In the very early years of the lore the concept of "everything is canon (nothing is true)" was taken to extremes by the fact that nothing was really set in stone, and everything was suitably hyperbolised for almost comedic effect. Everything was scaled up, and so the tone was perhaps a little more obvious in its presentation.

In the modern era I think that things are perhaps a little more nuanced. Whether this is accidental ('better' or just different writers, or perhaps pandering to the idea that things have to be that way to attract new players?) or not is irrelevant, but I think that GW have managed to establish a world that on the surface appears much more simple than it truly is. You have written extensively about the state of the Imperium, but what of the main factions? To look at just a couple;

The Adeptus Astartes are the stereotypical space knights, glorified the universe over, holding back the tide of enemies on all fronts. They are also children forcibly removed from their homes to be subjected to brutal trials and medically re-engineered, often resulting in death. They then live a lifetime devoted to putting themselves in front of the most dangerous of foes, their only certainty death in combat. They are tools of war and nothing else, and they command the power to destroy entire planets with impunity.
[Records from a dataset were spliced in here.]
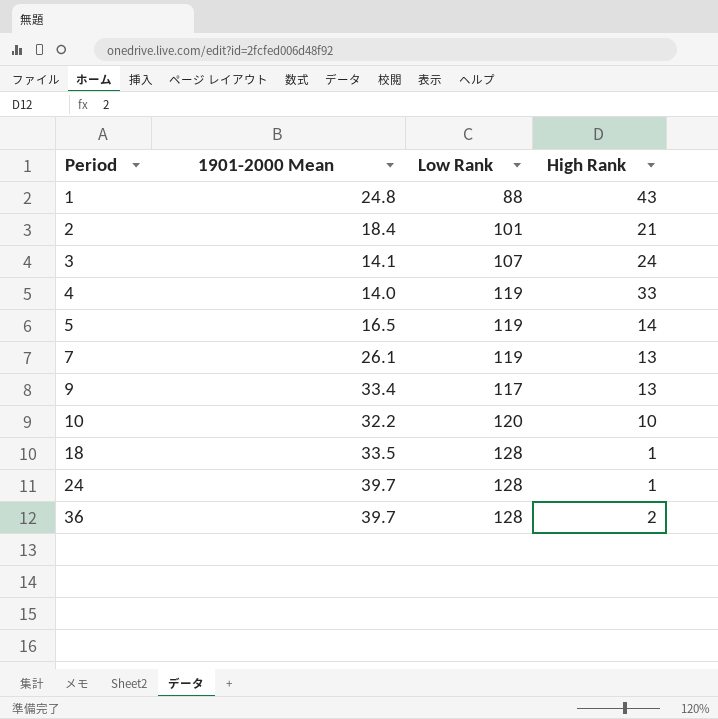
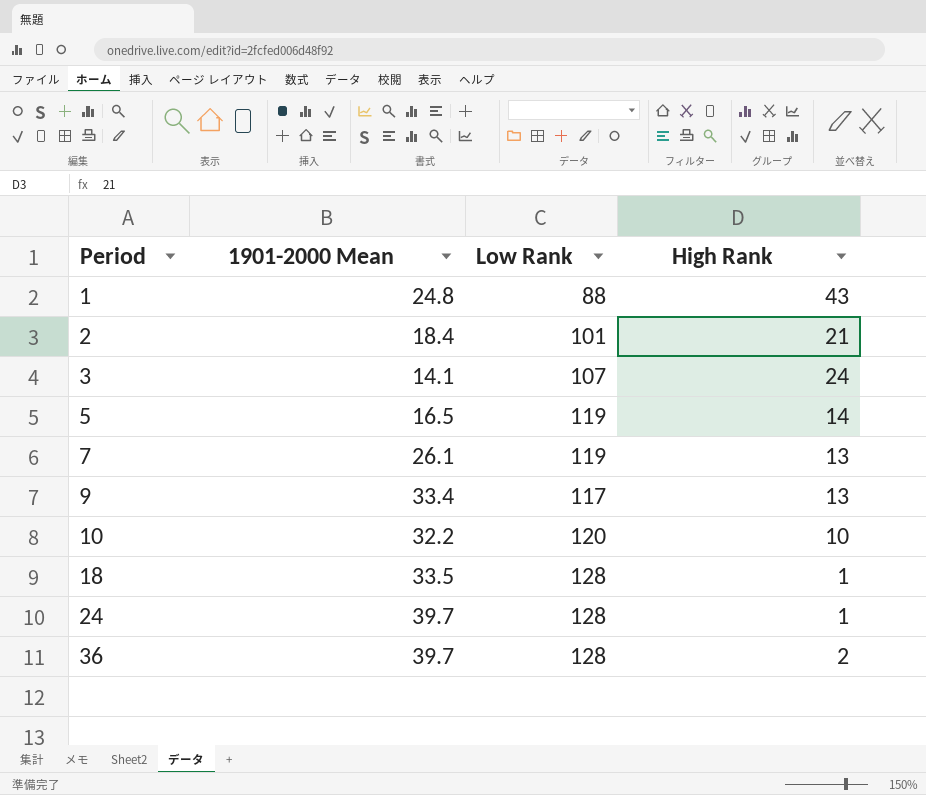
row 4: 14.0 | 119 | 33 -> none

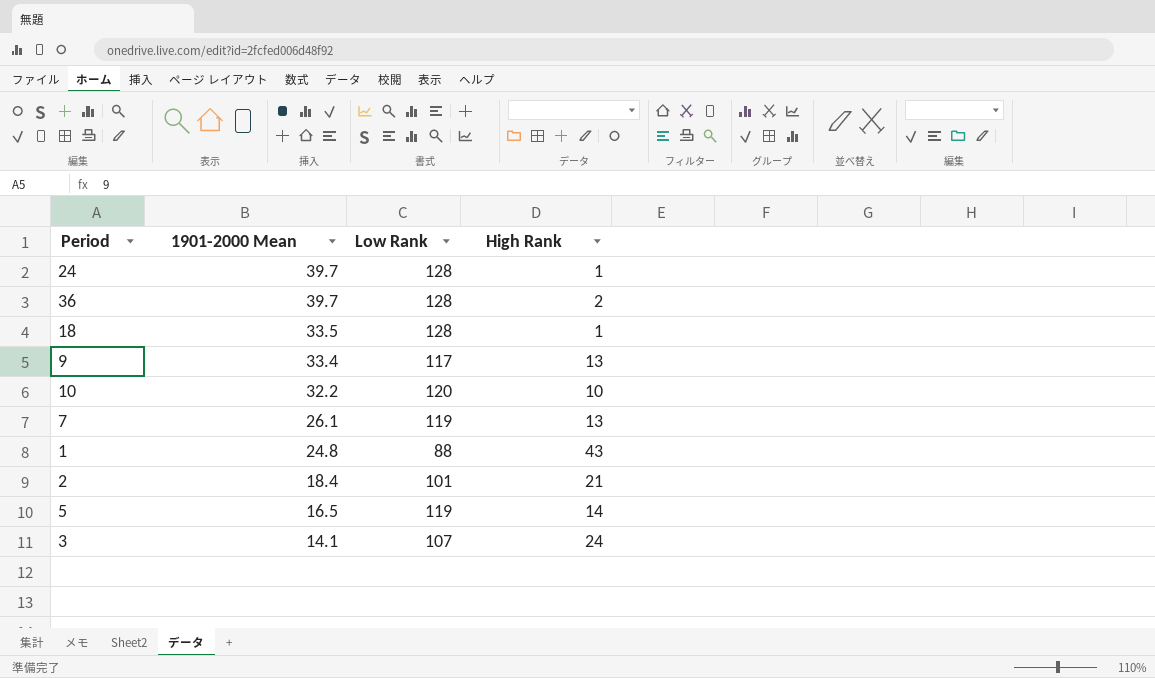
row order: Period ascending -> 1901-2000 Mean descending

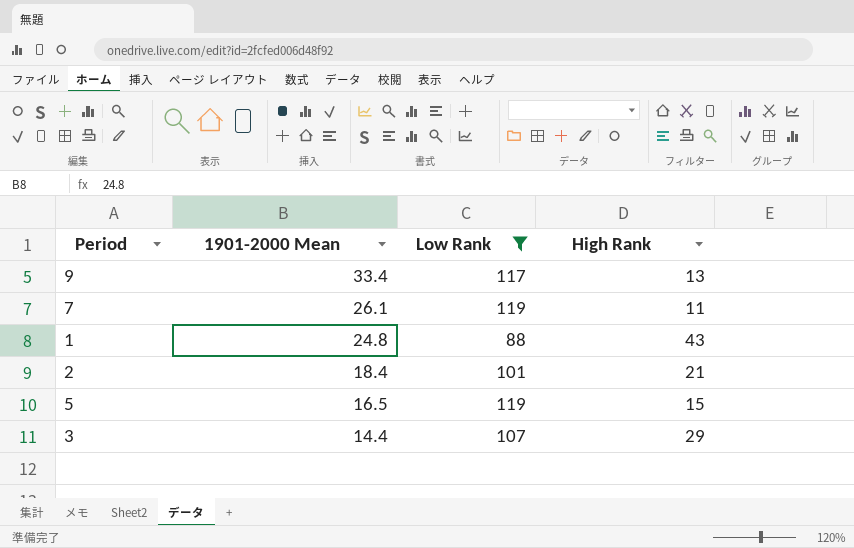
filter: none -> Low Rank <= 119
7 | High Rank: 13 -> 11
5 | High Rank: 14 -> 15
3 | 1901-2000 Mean: 14.1 -> 14.4
3 | High Rank: 24 -> 29

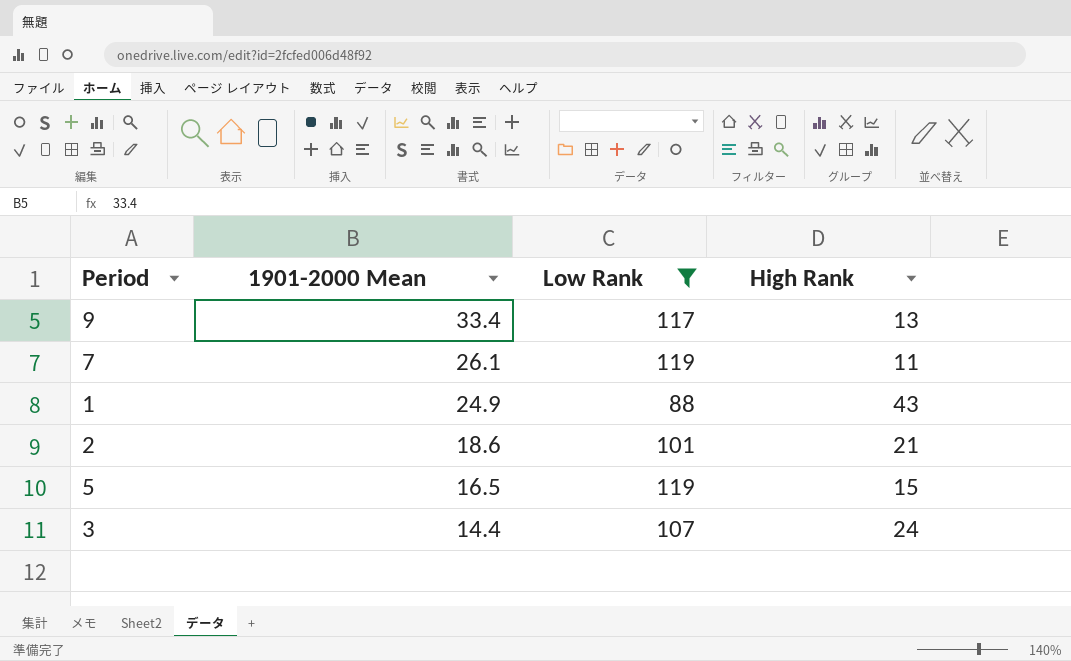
1 | 1901-2000 Mean: 24.8 -> 24.9
2 | 1901-2000 Mean: 18.4 -> 18.6
3 | High Rank: 29 -> 24

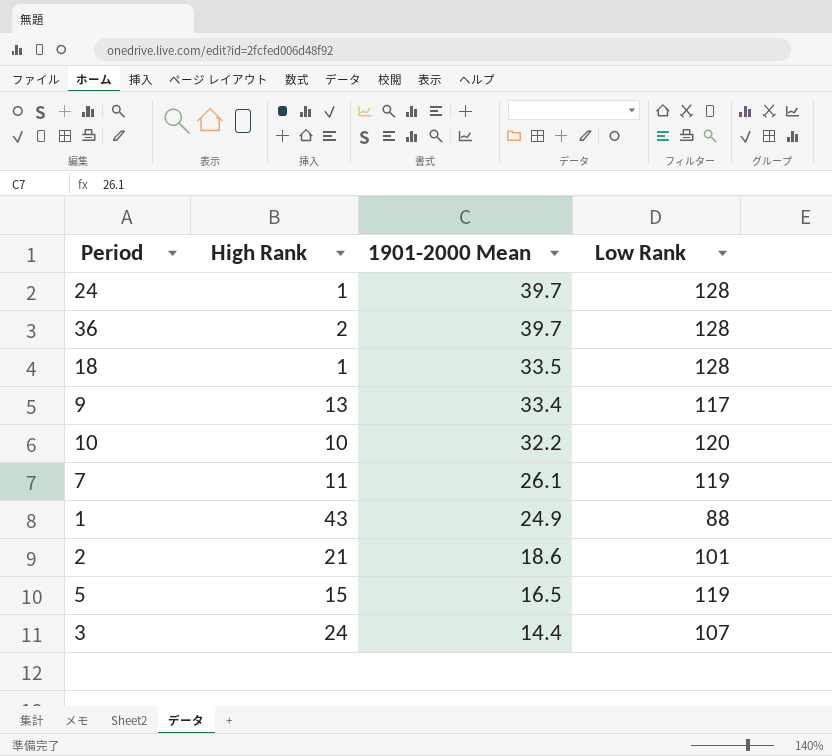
filter: Low Rank <= 119 -> none
column High Rank | position: 4 -> 2

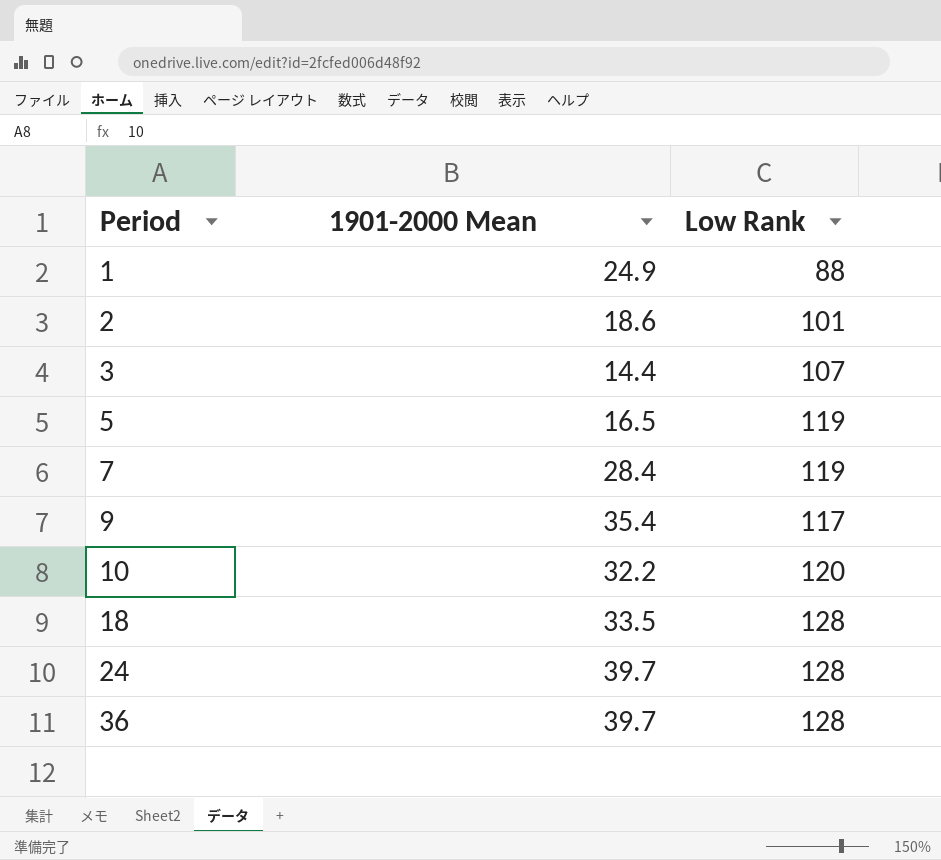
row order: 1901-2000 Mean descending -> Period ascending
column High Rank | position: 2 -> none
7 | 1901-2000 Mean: 26.1 -> 28.4
9 | 1901-2000 Mean: 33.4 -> 35.4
Grey Knights and Custodes go double for this.

The 'bad guys' come in four flavours of Chaos God. They're savage, insane, cruel and utterly evil. Yet they are also often victims of circumstance, pushed back by their peers, chastised for the powers they were blessed with, or even on the losing side for the right reasons (XX). A tragic tale, as the villain's often is.

Even the T'au, often branded as the 'new good guys', have an undercurrent of ethnic cleansing and brainwashing that is rather at odds with their far-left image.

This pattern is present in almost every faction in the game, with the possible exception of the Orks and Tyranids.

There are of course a small few who stand out as genuinely 'good' or 'bad' characters, but for those who scratch the surface of the lore there is more to the setting than colourful paint schemes. Possibly moreso now than ever, given the rate at which the Black Library releases material.